Monday, July 21, 2008
Things you realize after too much caffeine.
First, here's a picture of Lina, just to satisfy those questions. It's been a month since I last posted, because she's been keeping me that busy! This was taken a week ago, the day she turned six weeks, and also the day she broke the "smile barrier" - it's a little blurry, but that is a fully conscious smile!
But the real reason I'm posting. I had too dang much caffeine today, and so I was just lying there, tossing and trying to sleep, and had (again, but it's always astonishing) the realization that I'm an adult, and don't have to answer to anyone in particular for my actions. Specifically, I don't have to tell my mom where I'm going...
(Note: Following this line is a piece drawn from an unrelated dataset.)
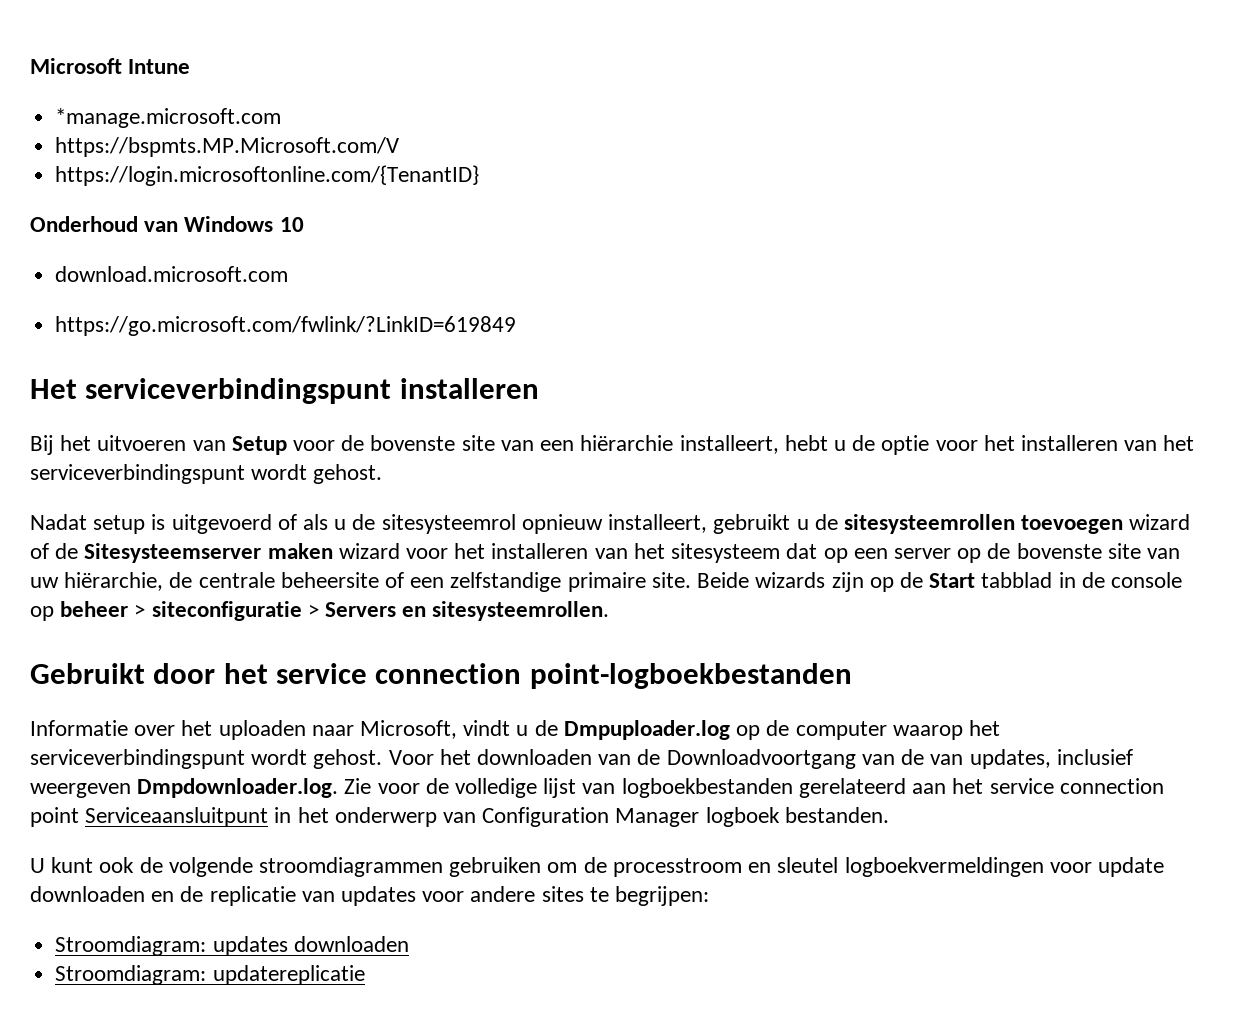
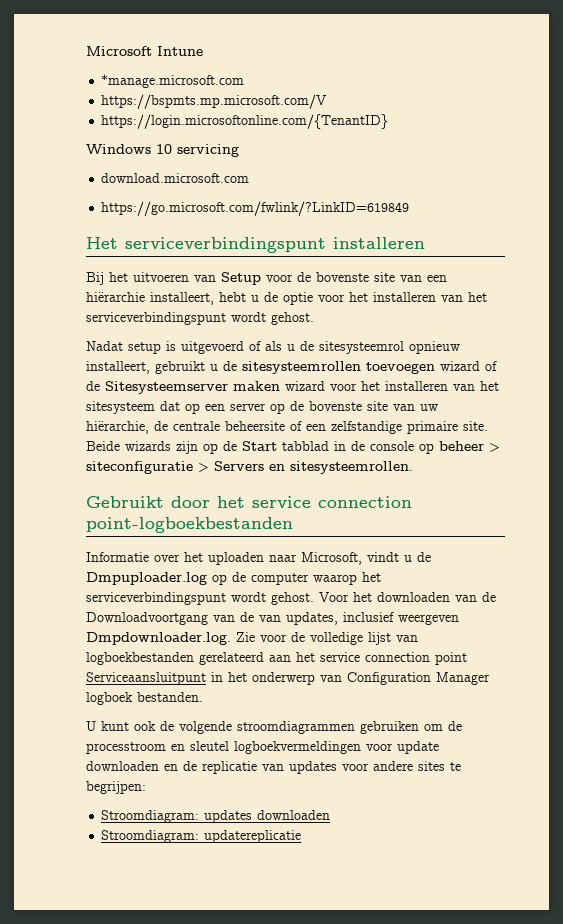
- https://bspmts.MP.Microsoft.com/V
+ https://bspmts.mp.microsoft.com/V
- Onderhoud van Windows 10
+ Windows 10 servicing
Allow me to put it into perspective: I have a four-year college degree; I will be thirty-two on my next birthday; Josh and I will be celebrating our second wedding anniversary in about two weeks; we bought a house this spring; I have a professional career, and I'm now a mother myself. And I still have moments - ever more frequently, lately - where I suddenly have that sensation of freedom, of not being answerable to anyone but my husband for my immediate actions (well, and society in general, but nothing in particular to fear there). It's muchly because I lived my my folks for so long, out of necessity; but even when I wasn't living with family, I was living under some other authority - be it the college when I was in the dorms, or the land-lord types at our apartment(s). Now, it's only us - and the bank that holds the mortgage, but that's really a very different feeling. We owe them money, but we don't have to behave according to a code that they lay out for us. We own a house, and therefore are trusted to behave in accordance with community standards, without having those standards handed to us on a photocopy that we have to sign in blood.
Anyway. Lina will be awake in an hour or so to nurse, I'd better try to get some sleep.